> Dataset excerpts
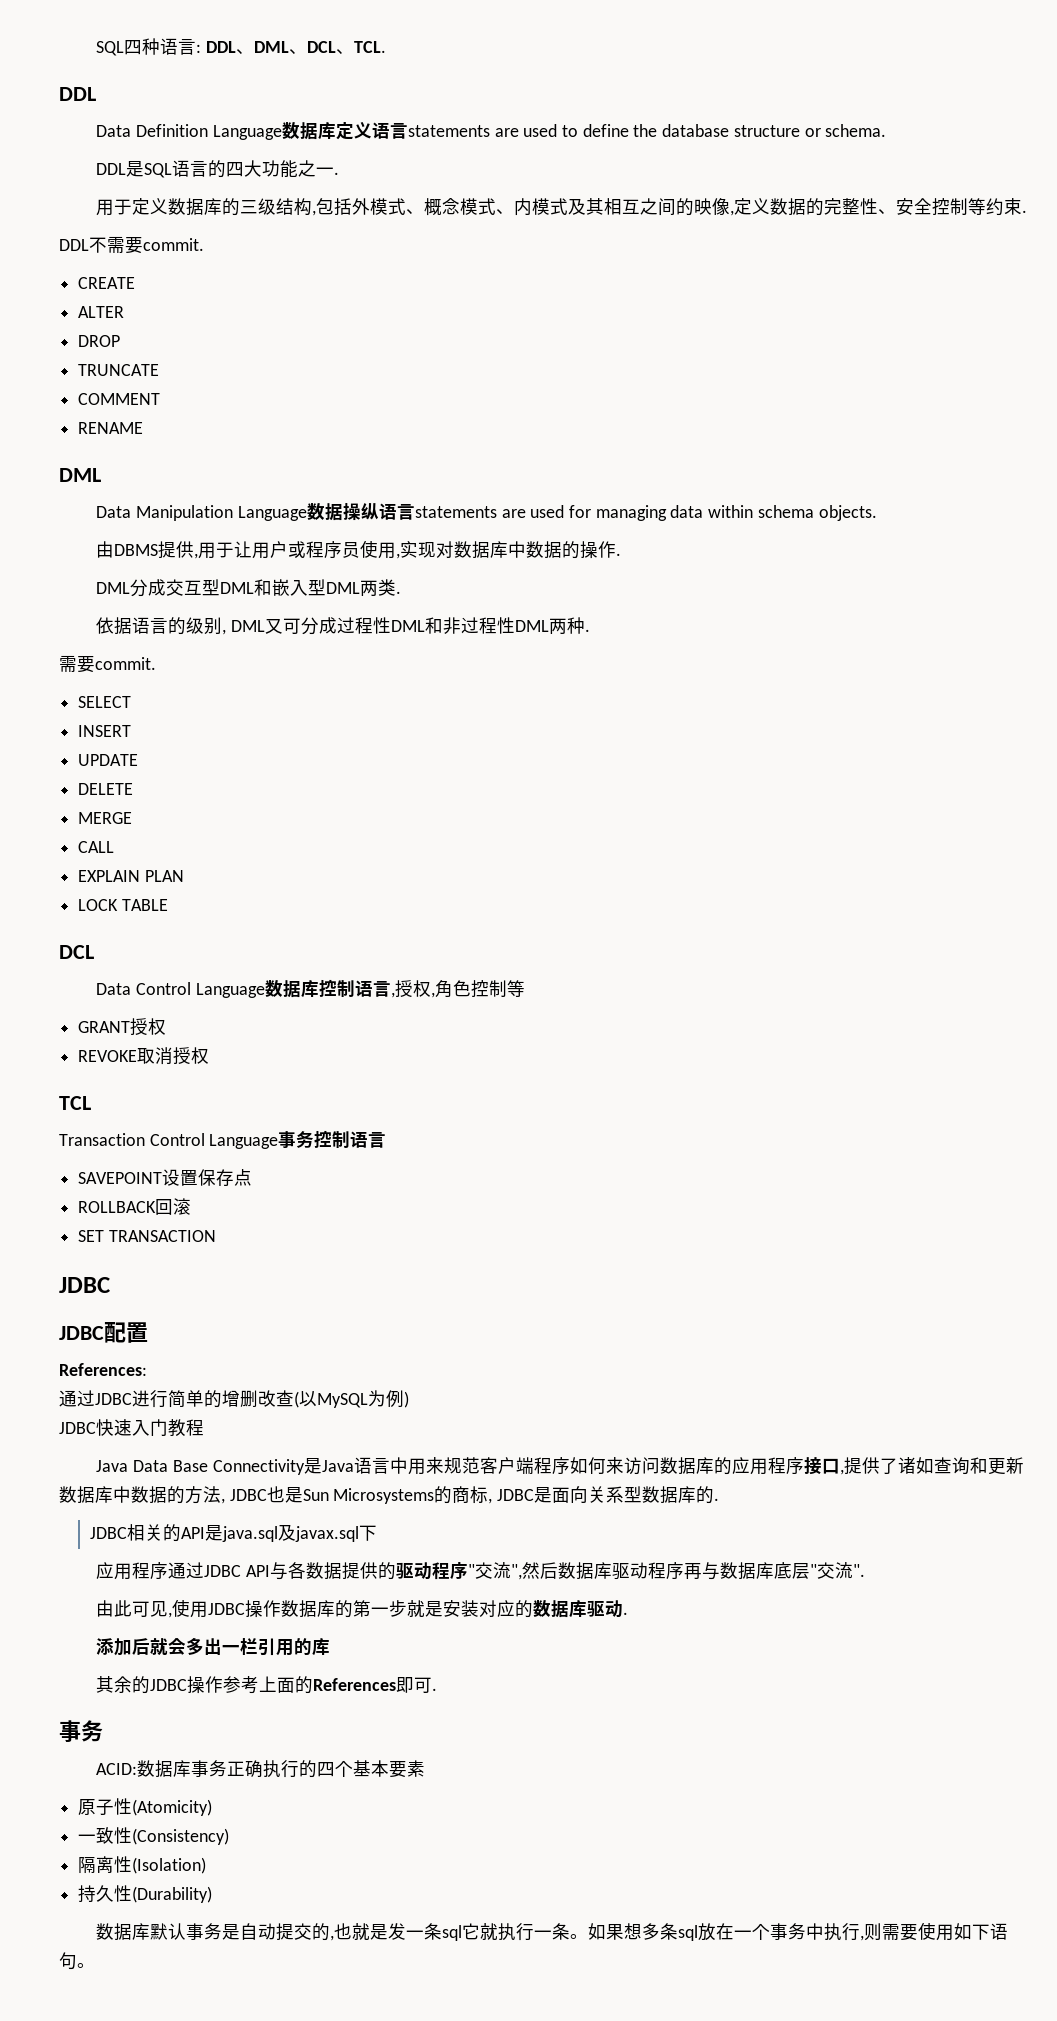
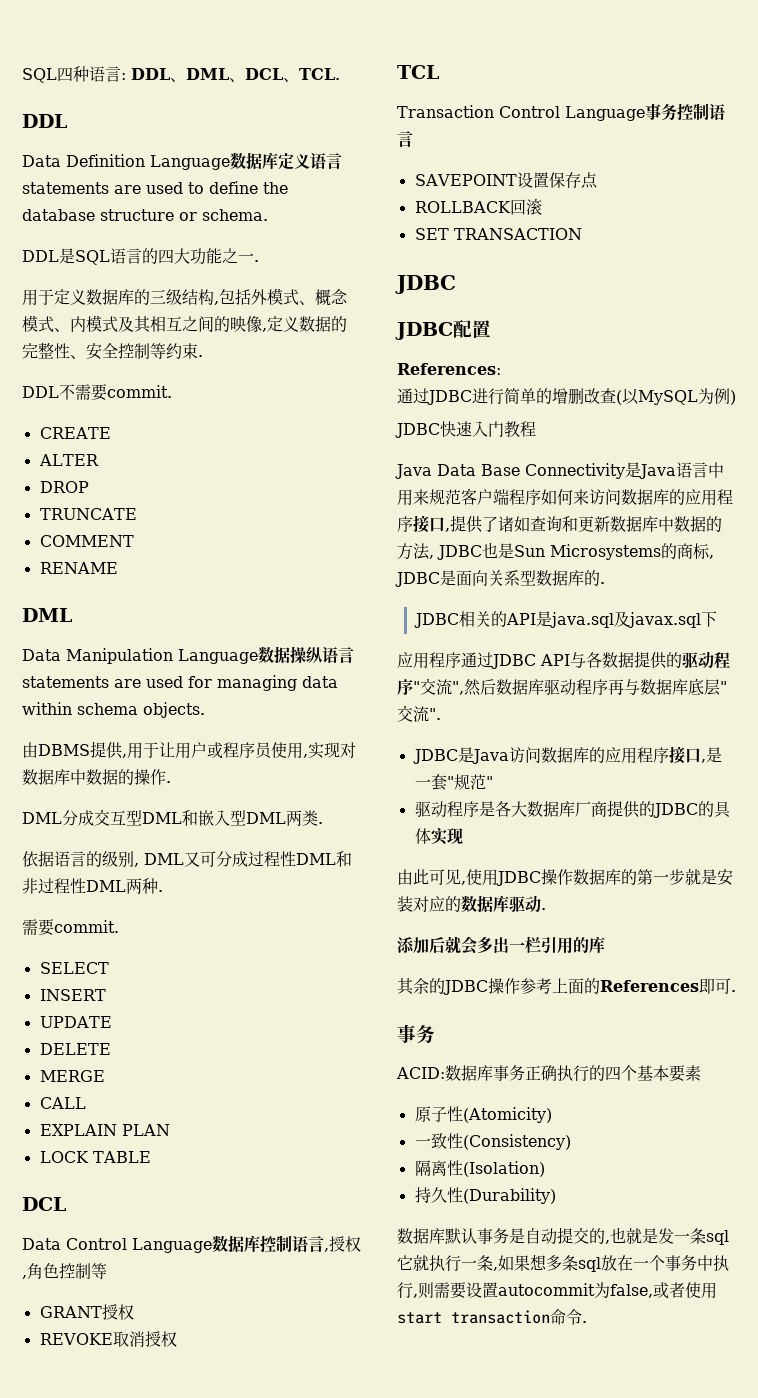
(866, 1570) none -> [412,746,722,764] [414,774,493,791] [414,800,731,818] [414,828,463,845] // JDBC是Java访问数据库的应用程序接口,是一套"规范" // 驱动程序是各大数据库厂商提供的JDBC的具体实现
[570,1934,589,1939] 。 -> [493,1267,498,1271] ,
[918,1922,1009,1941] [59,1952,95,1970] 使用如下语句。 -> [466,1282,717,1299] [397,1309,587,1325] 设置autocommit为false,或者使用start transaction命令.

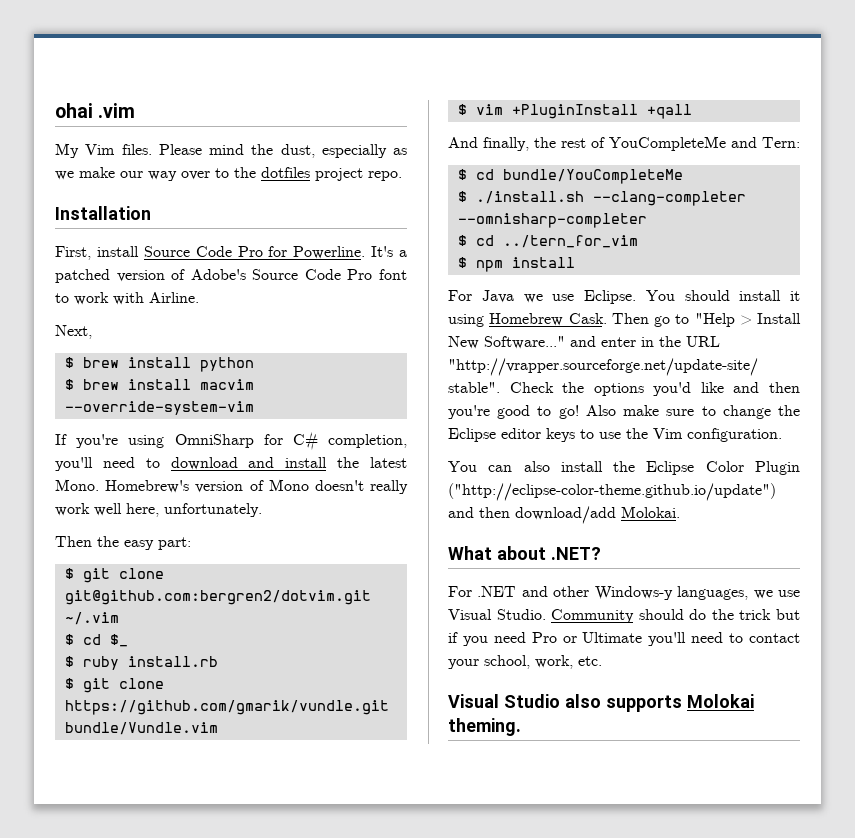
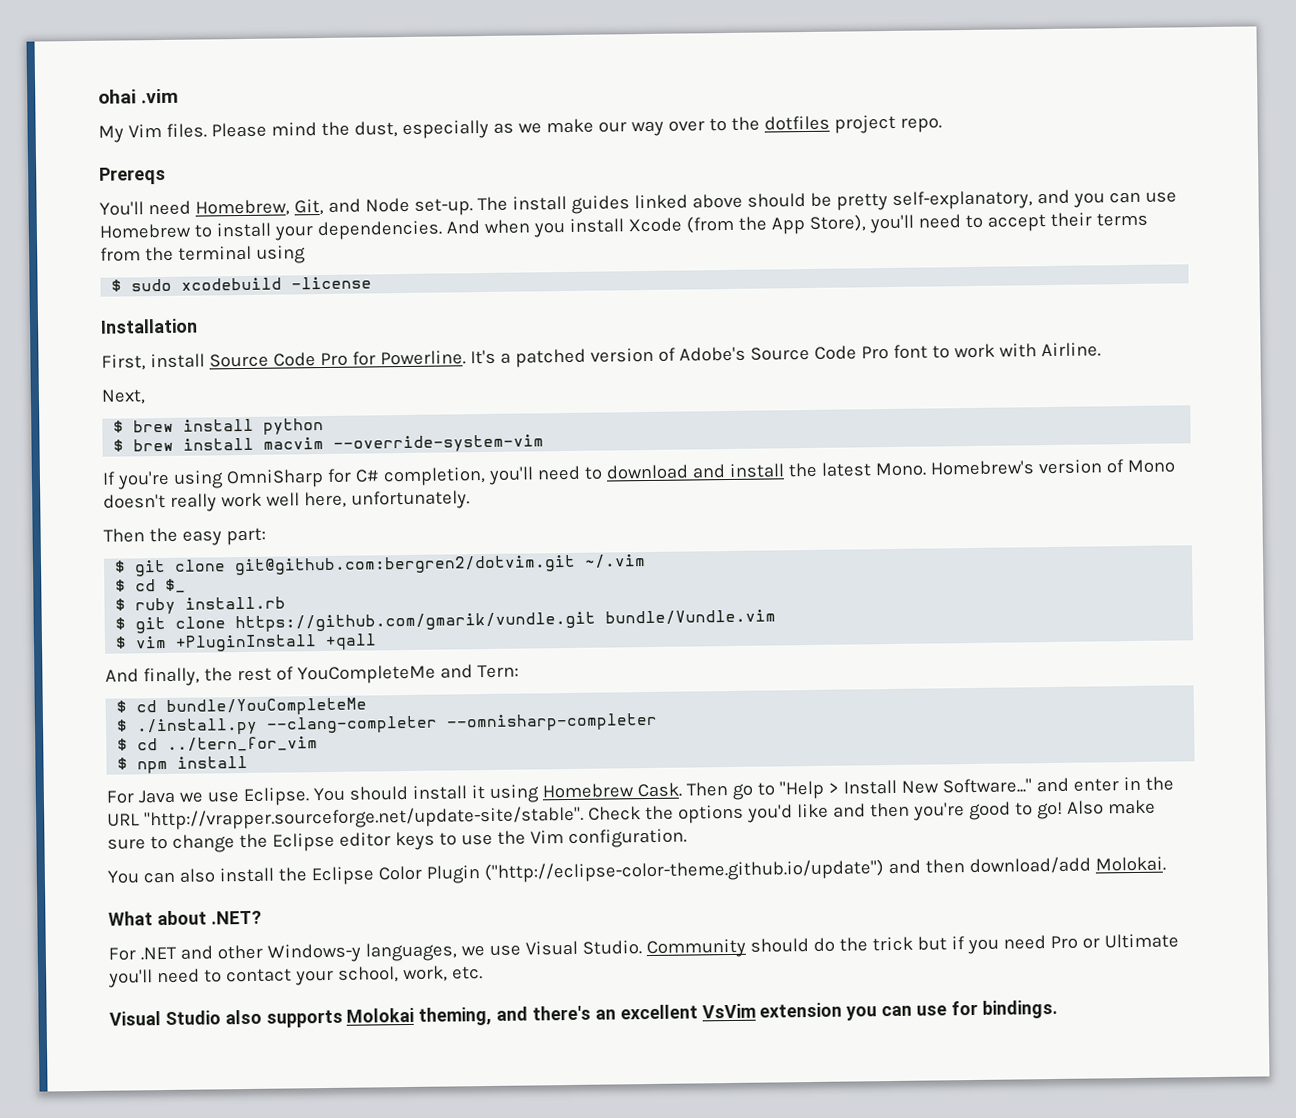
(402, 176) none -> [99,166,166,185] [99,189,1177,217] [99,212,1148,241] [100,245,306,264] [111,276,373,292] // Prereqs // You'll need Homebrew, Git, and Node set-up. The install guides linked above should be pretty self-explanatory, and you can use Homebrew to install your dependencies. And when you install Xcode (from the App Store), you'll need to accept their terms from the terminal using // $ sudo xcodebuild -license
[475,191,584,204] ./install.sh -> [136,717,259,736] ./install.py
[448,718,521,736] theming. -> [418,999,1058,1026] theming, and there's an excellent VsVim extension you can use for bindings.

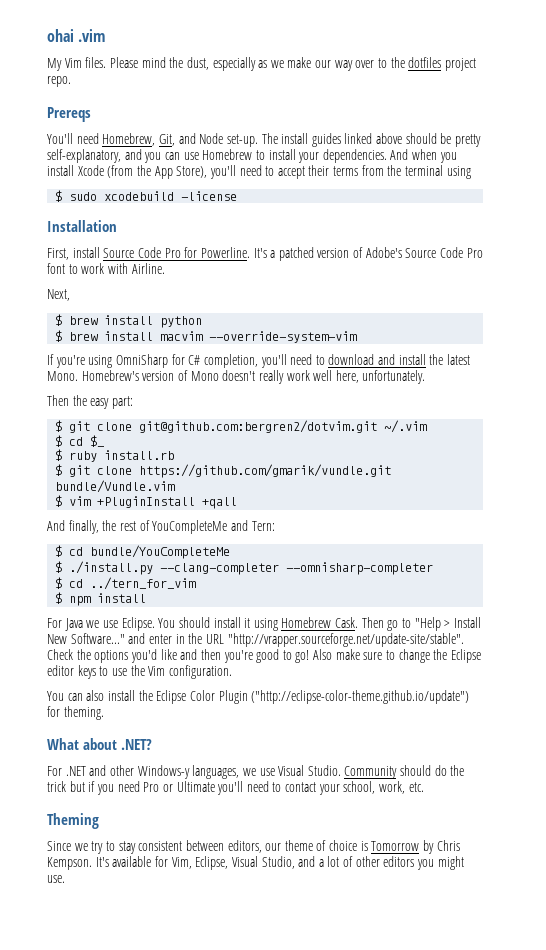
[887,856,1166,875] and then download/add Molokai. -> [47,706,104,720] for theming.
[109,999,1058,1028] Visual Studio also supports Molokai theming, and there's an excellent VsVim extension you can use for bindings. -> [47,813,99,829] [47,840,460,854] [47,856,464,870] [47,875,65,883] Theming // Since we try to stay consistent between editors, our theme of choice is Tomorrow by Chris Kempson. It's available for Vim, Eclipse, Visual Studio, and a lot of other editors you might use.

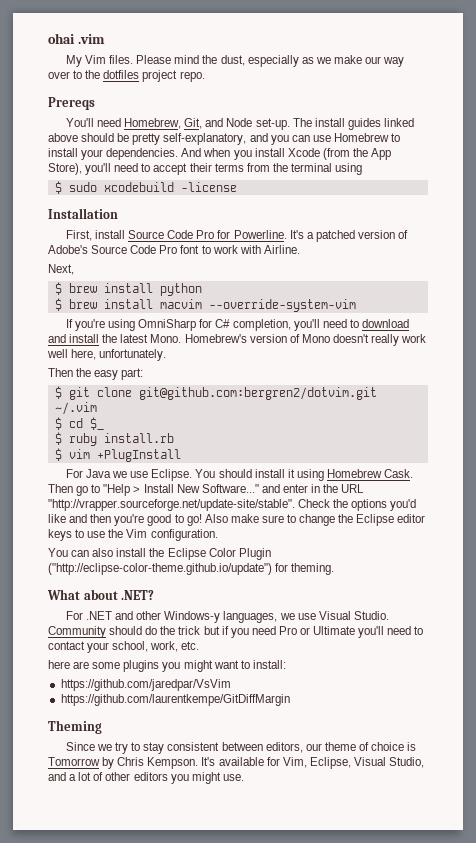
[69,464,392,478] [55,480,176,493] [55,495,238,509] [47,520,275,534] [55,545,231,559] [55,561,434,575] [55,577,197,590] [55,592,147,606] git clone https://github.com/gmarik/vundle.git bundle/Vundle.vim // $ vim +PluginInstall +qall // And finally, the rest of YouCompleteMe and Tern: // $ cd bundle/YouCompleteMe // $ ./install.py --clang-completer --omnisharp-completer // $ cd ../tern_for_vim // $ npm install -> [68,449,181,462] vim +PlugInstall
(424, 787) none -> [48,660,286,672] [60,679,231,691] [60,694,290,706] // here are some plugins you might want to install: // https://github.com/jaredpar/VsVim // https://github.com/laurentkempe/GitDiffMargin

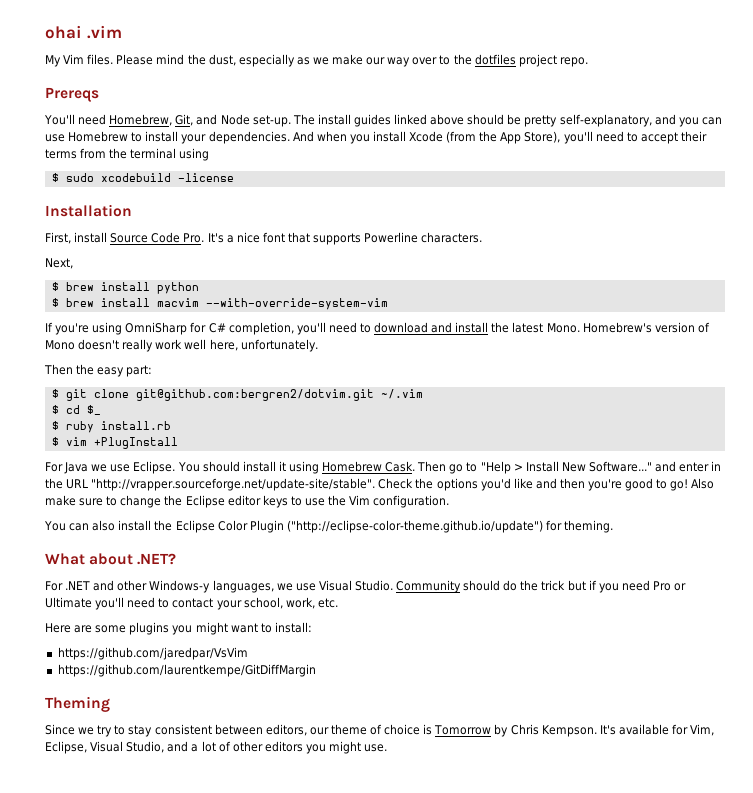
[196,230,409,242] [48,245,300,254] Pro for Powerline. It's a patched version of Adobe's Source Code Pro font to work with Airline. -> [183,232,483,245] Pro. It's a nice font that supports Powerline characters.
[208,299,356,312] --override-system-vim -> [205,298,388,310] --with-override-system-vim
[48,660,70,669] here -> [45,623,71,633] Here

> What you are asked to do
Where the line containing "[208,299,356,312] --override-system-vim ->" appears in the records above, begin there and print every line through the last, exactly and with nothing else.

> Output below
[208,299,356,312] --override-system-vim -> [205,298,388,310] --with-override-system-vim
[48,660,70,669] here -> [45,623,71,633] Here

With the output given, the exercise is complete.